INSTRUCTIONS TO FOLLOW: Among the lines below, count those with "Revolution". Give the total alone.

DATA EXCERPTS:
--

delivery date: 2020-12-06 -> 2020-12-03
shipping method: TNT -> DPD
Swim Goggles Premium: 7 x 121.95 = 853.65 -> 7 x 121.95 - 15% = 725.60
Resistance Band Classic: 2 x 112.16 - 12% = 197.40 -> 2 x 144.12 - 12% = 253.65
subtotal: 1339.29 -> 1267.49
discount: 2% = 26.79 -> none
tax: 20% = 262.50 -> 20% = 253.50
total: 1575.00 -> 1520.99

--

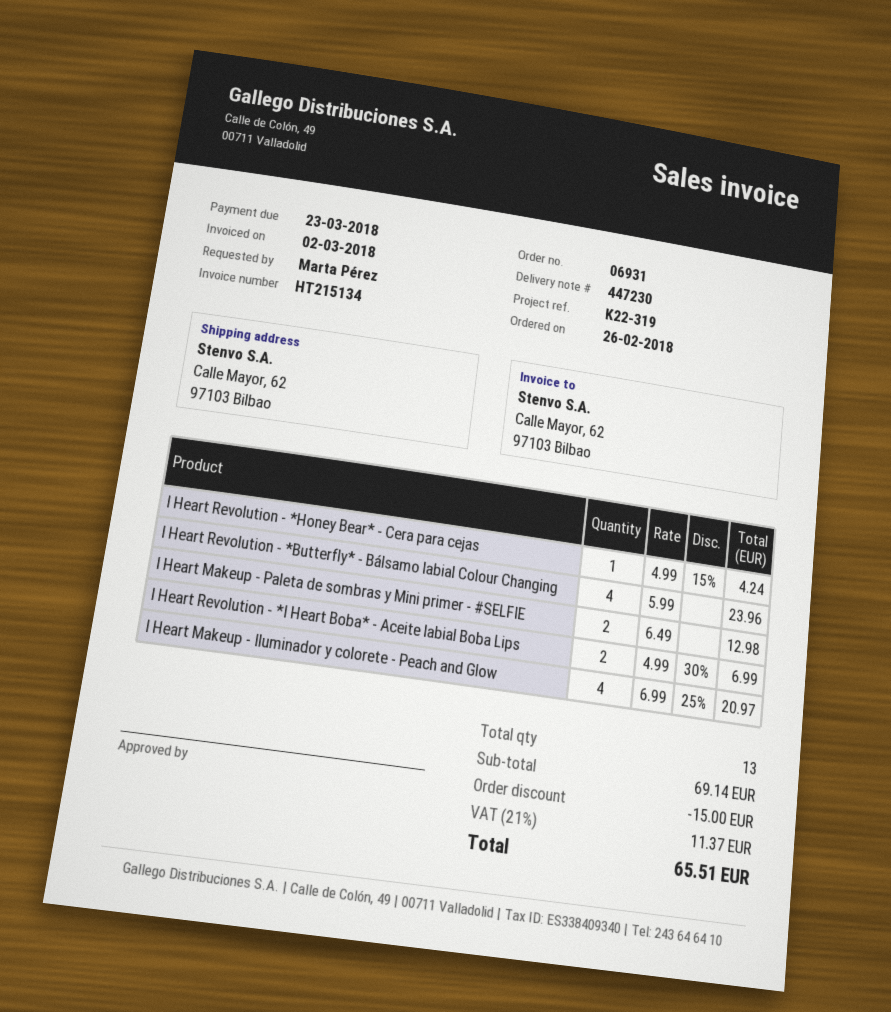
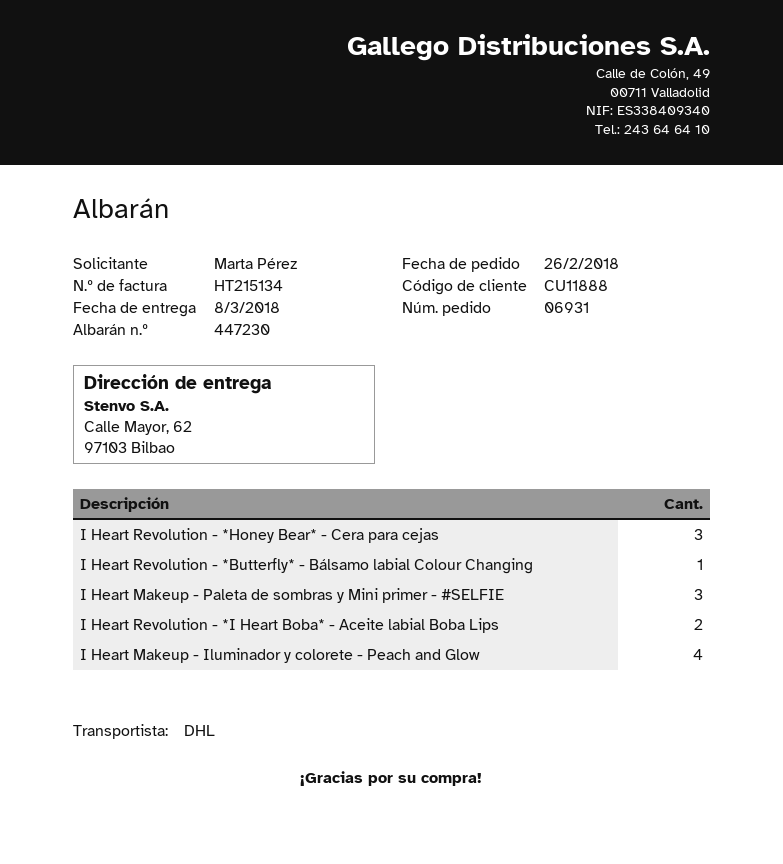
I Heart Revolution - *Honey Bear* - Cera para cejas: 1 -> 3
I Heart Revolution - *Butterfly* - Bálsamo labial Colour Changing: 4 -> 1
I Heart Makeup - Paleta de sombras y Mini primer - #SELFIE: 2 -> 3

--

WRITTEN SOLUTION: 2